Yeah, no. Whats the hidden agenda? “I’m stepping down for now” is a key quote in her agenda.

Carly Melin won’t seek re-election to Legislature
By John Myers Today at 2:59 p.m.
melin,carly
State Rep. Carly Melin of Hibbing, who became the first Iron Range woman elected to the Legislature in two decades, announced Thursday that she won’t seek re-election this year.

Melin, 30, said she wants to spend more time developing her legal career and her young family — with one toddler, Leonard, in diapers and another child on the way.

The DFLer first took office in a special election in early 2011 to fill the vacancy opened when Tony Sertich left the House to become head of the Iron Range Resources and Rehabilitation Board.

She was re-elected in 2012 and 2014 by huge margins and was expected to easily win again this year.

“It’s a long distance to try to handle a family in Hibbing and a job in St. Paul. It’s a problem for a lot of us in Greater Minnesota,’’ Melin told the News Tribune Thursday. “And I want to develop my career outside the Legislature.’’

Melin, who represents District 6B, is an attorney for the Prebich law firm in Hibbing.

“This is going to be my sixth session coming up, which is actually about average for the House,’’ Melin noted, but hinted she may not be done with public service.

“I’m stepping out for now. But I’m still pretty young and I’m not ruling out coming back into public office some day,” she said. “It has been a privilege to serve in the Legislature and a true honor to represent the citizens of my district at the Capitol.’’

State Rep. Tom Anzelc of Balsam Township, a fellow DFLer who represents the neighboring district, said the loss of Melin’s efforts in St. Paul will be felt across the Iron Range.

“I feel bad in terms of the delegation and the people we represent across the Iron Range. She represented young families and new ideas, and we needed that. She’s going to be missed,’’ Anzelc said. “I give her credit for figuring out that, for her, trying to balance that public life and travel to St. Paul just didn’t square up with her family life. A lot of people (in the Legislature) never figured that out.”

State Sen. Dave Tomassoni, DFL-Chisholm, agreed.

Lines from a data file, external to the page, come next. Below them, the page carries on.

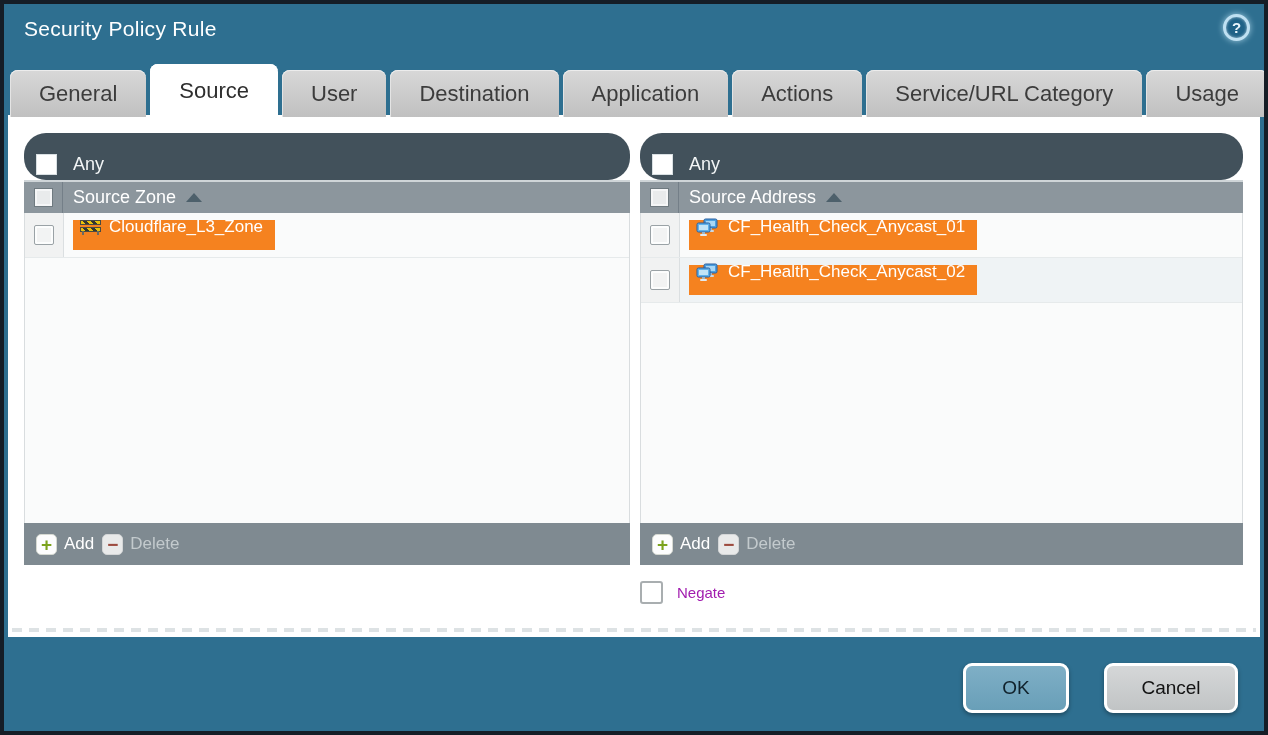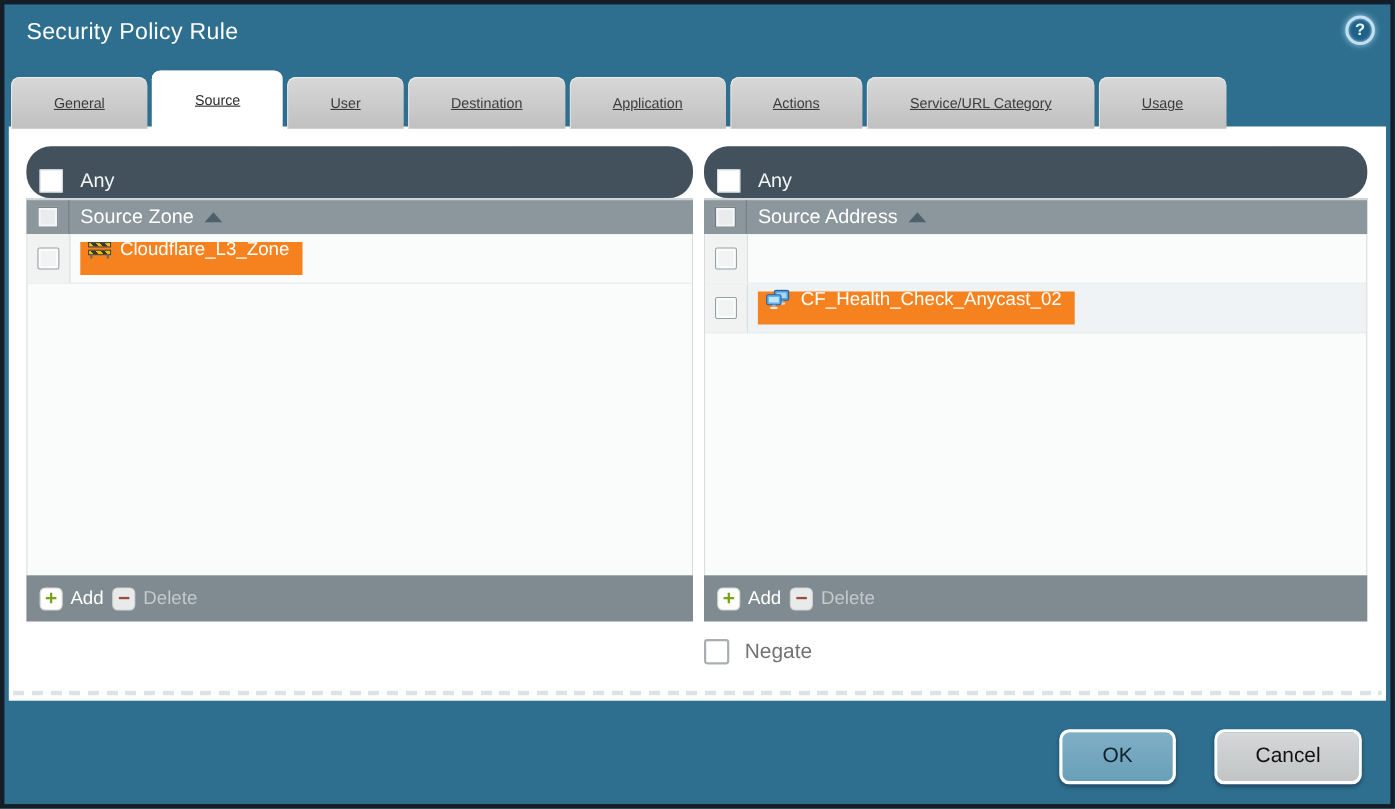--- a/index.html
+++ b/index.html
@@ -16,24 +16,24 @@
   .help-icon {
     position:absolute; left:1219px; top:10px; width:27px; height:27px; border-radius:50%;
     background:#1f6288; border:3px solid #bfe0f2; color:#eaf6fd; font-size:15px; font-weight:bold;
     display:flex; align-items:center; justify-content:center; cursor:pointer;
     box-shadow:0 0 6px rgba(190,227,244,.8), inset 0 0 3px rgba(255,255,255,.6);
   }
 
   
   .tabs { position:absolute; left:6px; top:60px; display:flex; align-items:flex-end; gap:4px; z-index:3; }
   .tab {
-    height:47px; padding:0 39px; display:flex; align-items:center; justify-content:center;
-    font-size:13px; color:#3c3c3c; background:linear-gradient(#d8d8d8,#c0c0c0);
+    height:47px; padding:0 29px; display:flex; align-items:center; justify-content:center;
+    font-size:22px; color:#3c3c3c; background:linear-gradient(#d8d8d8,#c0c0c0);
     border-radius:8px 8px 0 0; box-shadow:inset 0 1px 0 #ececec, inset 1px 0 0 #e4e4e4;
-    cursor:pointer; white-space:nowrap;text-decoration:underline;
+    cursor:pointer; white-space:nowrap;
   }
   .tab.active {
     height:53px; background:#fff; color:#2e2e2e;
     box-shadow:inset 0 1px 0 #fff, inset 1px 0 0 #fff;
   }
 
   
   .content {
     position:absolute; left:4px; top:111px; width:1252px; height:522px;
     background:#fff; z-index:2;
@@ -95,21 +95,21 @@
   
   .cb { background:#fff; border:1px solid #97a0a5; cursor:pointer; }
   .cb.any { width:21px; height:21px; border:1px solid #d9e0e3; }
   .cb.hdr { width:19px; height:19px; background:#e9ebec; border:1px solid #6f7a80;
     box-shadow:inset 0 0 0 2px #f5f6f7; }
   .cb.row-cb { width:20px; height:20px; background:#f2f3f3; border:1px solid #9aa2a6;
     box-shadow:inset 0 0 0 2px #fcfdfd; border-radius:2px; }
   .cb.negate-cb { width:23px; height:23px; border:2px solid #a9aeb0; border-radius:3px; }
 
   .negate-wrap { position:absolute; left:632px; top:466px; display:flex; align-items:center; gap:14px; }
-  .negate-label { font-size:19px; color:#737373; }
+  .negate-label { font-size:15px; color:#a21caf; }
 
   
   .zone-icon { position:relative; width:21px; height:16px; flex:0 0 auto; }
   .zone-icon .bar {
     position:absolute; left:0; right:0; height:5px; border:1px solid #4a4a42;
     background:repeating-linear-gradient(45deg,#e8c10a 0 3px,#35352e 3px 6px);
   }
   .zone-icon .bar.b1 { top:1px; } .zone-icon .bar.b2 { top:8px; }
   .zone-icon .leg { position:absolute; bottom:0; width:2px; height:4px; background:#6b6b60; }
   .zone-icon .leg.l1 { left:2px; } .zone-icon .leg.l2 { right:2px; }
@@ -197,20 +197,33 @@
             <div class="cb hdr"></div>
           </div>
         <div class="col-title">Source Address</div>
         <div class="sort-asc"></div>
       </div>
       <div class="list">
         <div class="row">
           <div class="cb-col">
               <div class="cb row-cb"></div>
             </div>
+          <div class="chip">
+            <svg class="addr-icon" viewBox="0 0 24 19">
+              <rect x="8" y="1" width="13" height="9" rx="1.5" fill="#4da0e0" stroke="#2b5f9e"></rect>
+              <rect x="10" y="3" width="9" height="5" fill="#a8d7f5"></rect>
+              <rect x="13" y="10" width="3" height="2" fill="#9fb4c4"></rect>
+              <rect x="11" y="12" width="7" height="2" rx="1" fill="#cdd8e0"></rect>
+              <rect x="1" y="5" width="13" height="9" rx="1.5" fill="#5fb2ec" stroke="#2b5f9e"></rect>
+              <rect x="3" y="7" width="9" height="5" fill="#c2e4f8"></rect>
+              <rect x="6" y="14" width="3" height="2" fill="#9fb4c4"></rect>
+              <rect x="4" y="16" width="7" height="2" rx="1" fill="#e3e9ee"></rect>
+            </svg>
+            <span>CF_Health_Check_Anycast_01</span>
+          </div>
         </div>
         <div class="row even">
           <div class="cb-col">
               <div class="cb row-cb"></div>
             </div>
           <div class="chip">
             <svg class="addr-icon" viewBox="0 0 24 19">
               <rect x="8" y="1" width="13" height="9" rx="1.5" fill="#4da0e0" stroke="#2b5f9e"></rect>
               <rect x="10" y="3" width="9" height="5" fill="#a8d7f5"></rect>
               <rect x="13" y="10" width="3" height="2" fill="#9fb4c4"></rect>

“She’s been a very, very good legislator. Very focused. The Iron Range is going to miss having her in St. Paul,’’ he said. “But she’s doing it for all the right reasons.”

Melin developed a high profile statewide in recent years for her efforts to pass a state law allowing access to medical marijuana for people with extreme illnesses. The law passed in 2014 and took effect last year.

She also championed efforts for a new law that expunges distant past youth criminal history for people who have become good public citizens later in life. And she’s been a tireless champion of Iron Range causes like the current plight of the region’s taconite iron ore industry and its workers, many of whom are laid off. She said that crisis will be the focus of her efforts in the 2016 session that starts in March.

“I am proud of my work as a legislator, including increasing investment in Iron Range K-12 schools, securing funding for various infrastructure and community projects across the region, advocating for the less fortunate, and fighting for working and middle-class Minnesota families,’’ Melin noted.

Melin said she made the announcement early in the year to allow prospective candidates time to consider the open seat.

As usual with an open Iron Range seat, it’s expected several DFL candidates will emerge. Melin was one of five DFLers who vied for the seat in 2011. Melin said she has not heard of any potential candidates as yet.

Nashwauk Mayor Benjamin DeNucci and Hibbing’s Dan Hill, a laid-off United Taconite worker who has emerged as a spokesman for the troubled Range, have been mentioned as possible candidates.

District 6B covers all of southwestern St. Louis County, including HIbbing, Chisholm and Floodwood, but also stretches well into Itasca County, including Nashwauk, Keewatin, Marble, Bigfork and Effie.

Melin had been rumored as a replacement for Steve Raukar, who is retiring this year after three decades on the St. Louis County board. While that office pays better than state lawmaker, and would allow her to stay at home, Melin said Thursday that filing for county commissioner this year “is not my plan at this time.”

Melin attended Hibbing High School, graduated magna cum laude from Bemidji State University and received her law degree from Hamline University School of Law in St. Paul. She’s married to Zeb Norenberg, also a Hibbing native.